■ BRIEF ■
Using the data that follows, return exactly the lines from the one that contains "Jawaban: Awan dan Matahari" through the one that contains "- Lalu saat", ends included.

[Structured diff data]
§

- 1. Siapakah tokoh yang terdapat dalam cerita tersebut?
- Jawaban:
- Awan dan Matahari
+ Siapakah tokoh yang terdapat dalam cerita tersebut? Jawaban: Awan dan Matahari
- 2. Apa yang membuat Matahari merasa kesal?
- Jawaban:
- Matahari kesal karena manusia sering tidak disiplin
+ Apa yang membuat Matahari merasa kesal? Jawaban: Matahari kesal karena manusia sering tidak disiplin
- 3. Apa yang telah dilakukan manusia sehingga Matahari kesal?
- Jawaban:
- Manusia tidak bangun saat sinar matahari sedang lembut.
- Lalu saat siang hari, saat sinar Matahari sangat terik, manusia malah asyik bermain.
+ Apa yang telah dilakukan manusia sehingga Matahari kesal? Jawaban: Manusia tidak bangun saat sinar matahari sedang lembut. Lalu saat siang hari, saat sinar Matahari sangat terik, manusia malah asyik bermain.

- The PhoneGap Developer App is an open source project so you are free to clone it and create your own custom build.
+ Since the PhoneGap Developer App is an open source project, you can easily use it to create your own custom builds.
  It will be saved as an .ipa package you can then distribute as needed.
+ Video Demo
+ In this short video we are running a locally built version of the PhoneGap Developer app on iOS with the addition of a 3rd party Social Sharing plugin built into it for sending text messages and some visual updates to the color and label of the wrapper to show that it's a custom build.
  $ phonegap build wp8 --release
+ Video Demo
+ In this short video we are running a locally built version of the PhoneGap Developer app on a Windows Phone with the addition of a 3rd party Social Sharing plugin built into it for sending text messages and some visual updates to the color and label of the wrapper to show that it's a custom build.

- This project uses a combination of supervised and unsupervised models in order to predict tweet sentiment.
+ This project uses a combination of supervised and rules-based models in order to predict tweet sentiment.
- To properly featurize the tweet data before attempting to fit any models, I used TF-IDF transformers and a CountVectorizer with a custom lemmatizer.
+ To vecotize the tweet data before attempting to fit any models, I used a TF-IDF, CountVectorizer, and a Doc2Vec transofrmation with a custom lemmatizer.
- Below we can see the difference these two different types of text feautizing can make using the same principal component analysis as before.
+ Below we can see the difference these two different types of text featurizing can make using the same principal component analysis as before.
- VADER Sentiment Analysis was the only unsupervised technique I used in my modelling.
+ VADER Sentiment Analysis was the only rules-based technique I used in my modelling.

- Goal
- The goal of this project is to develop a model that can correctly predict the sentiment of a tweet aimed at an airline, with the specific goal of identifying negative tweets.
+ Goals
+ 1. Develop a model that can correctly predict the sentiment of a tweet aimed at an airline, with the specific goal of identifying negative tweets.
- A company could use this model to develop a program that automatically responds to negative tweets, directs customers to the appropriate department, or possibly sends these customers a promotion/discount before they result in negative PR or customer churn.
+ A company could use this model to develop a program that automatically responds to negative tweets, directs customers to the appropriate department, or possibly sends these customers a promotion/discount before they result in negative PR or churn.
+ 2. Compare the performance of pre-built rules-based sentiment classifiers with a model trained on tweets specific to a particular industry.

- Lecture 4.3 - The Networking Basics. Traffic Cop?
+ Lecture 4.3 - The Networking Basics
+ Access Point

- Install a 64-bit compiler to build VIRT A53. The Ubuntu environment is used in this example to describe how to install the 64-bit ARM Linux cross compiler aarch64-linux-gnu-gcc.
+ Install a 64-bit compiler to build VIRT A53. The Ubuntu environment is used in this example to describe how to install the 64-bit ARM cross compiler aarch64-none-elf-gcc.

§

■ OUTPUT BELOW ■
+ Siapakah tokoh yang terdapat dalam cerita tersebut? Jawaban: Awan dan Matahari
- 2. Apa yang membuat Matahari merasa kesal?
- Jawaban:
- Matahari kesal karena manusia sering tidak disiplin
+ Apa yang membuat Matahari merasa kesal? Jawaban: Matahari kesal karena manusia sering tidak disiplin
- 3. Apa yang telah dilakukan manusia sehingga Matahari kesal?
- Jawaban:
- Manusia tidak bangun saat sinar matahari sedang lembut.
- Lalu saat siang hari, saat sinar Matahari sangat terik, manusia malah asyik bermain.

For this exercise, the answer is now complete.